Saturday, December 20, 2014

Chile Passes on 2nd Multirole Ship, Retires Missile Boats

The Navy has retired its Type 148 Tiger missile boats, which had been stationed in the northern naval base in Iquique. Two had already been deleted and the remaining two were retired Dec. 15, according to InfoDefensa. Although the Navy made no formal announcement, its website no longer lists the Tiger Type 148s in its fleet. The missile boats had limited range and endurance, but served as capable coastal defense units with their four Exocet anti-ship missiles and 76mm gun. The boats were acquired second-hand from Germany in 1997. There are no plans to replace them, InfoDefensa says. That would make it three Navy vessels retired from service in two months, including the pending deletion of the submarine tender Almirante Merino in January. Moreover, the government decided not to acquire a second multirole ship. The Navy had sought the sister ship of the ex-French Foudre, which Chile acquired in 2011. But the government cited the high cost and questioned the need for another such vessel, despite that Chile's ship has served a valuable relief role in natural disasters and as an auxiliary hospital. Indeed, InfoDefensa notes that the vast modernization of Chile's military is drawing to an end. The Army and Air Force have shelved plans to acquire medium transport aircraft, and FACh also is putting off the acquisition of higher-performance helicopters. The government still wants to end the tax on Codelco's sales to finance defense deals, and it has left funds from that tax unspent. Even while the budget proposal remains stuck in Congress, the fact remains that military acquisitions have slowed sharply in the past few years.

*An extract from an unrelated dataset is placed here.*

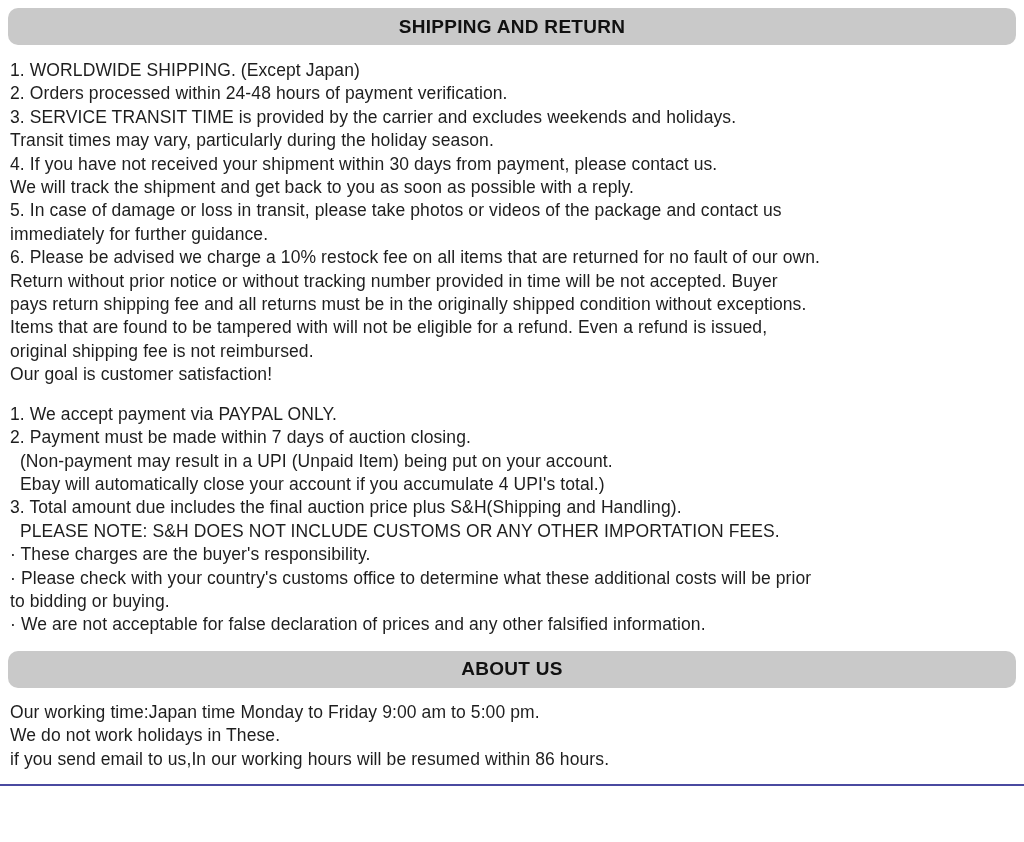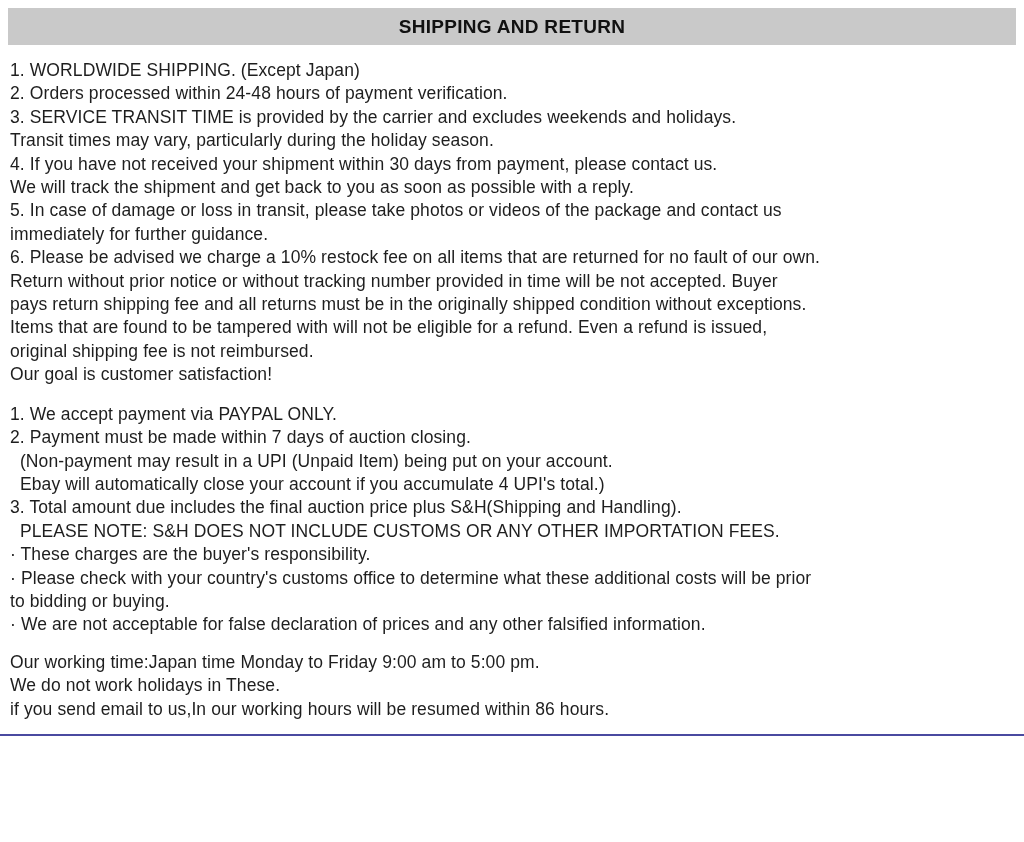"SHIPPING AND RETURN" .section-header { border-radius: none -> 10px }
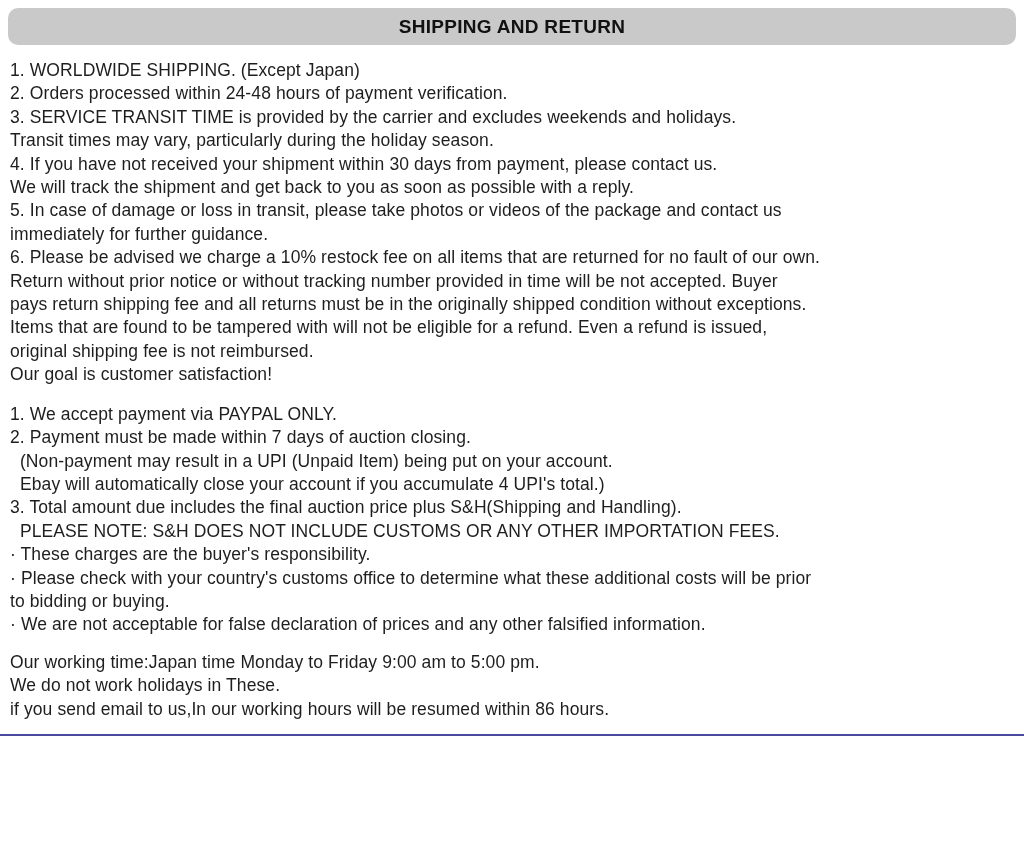"ABOUT US" div.section-header { html: none -> <div> <span>ABOUT US</span> </div> }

Thursday, December 11, 2014

Chile's Military Tries to Bury its Junta Legacy

Long ago, Chile's armed forces moved on from their past as the country's rulers. Now, they seem to be wiping away any remaining memories of that era. The Army deleted the name of Gen. Agusto Pinochet from a medal. The Navy is retiring in January a submarine tender that was named after Adm. José Toribio Merino Castro, the Navy chief who was part of the junta that overthrew President Salvador Allende in 1973. Don't expect another ship to bear that name in the future, said Defense Minister Jorge Burgos. There's been public pressure to eliminate reminders of the junta from other places, such as street names. Burgos denied that the retirement of the sub tender had anything to do with politics. As far as the impact on the Navy goes, there are no plans to acquire a replacement, and other vessels such as offshore patrol boats or the multirole ship Sargento Aldea will take over its role. Tenders are used to resupply submarines out at sea and to give the sub crews some breathing space. The Almirante Merino was acquired from Sweden in 1997. It was launched in 1969, originally built as a mine layer.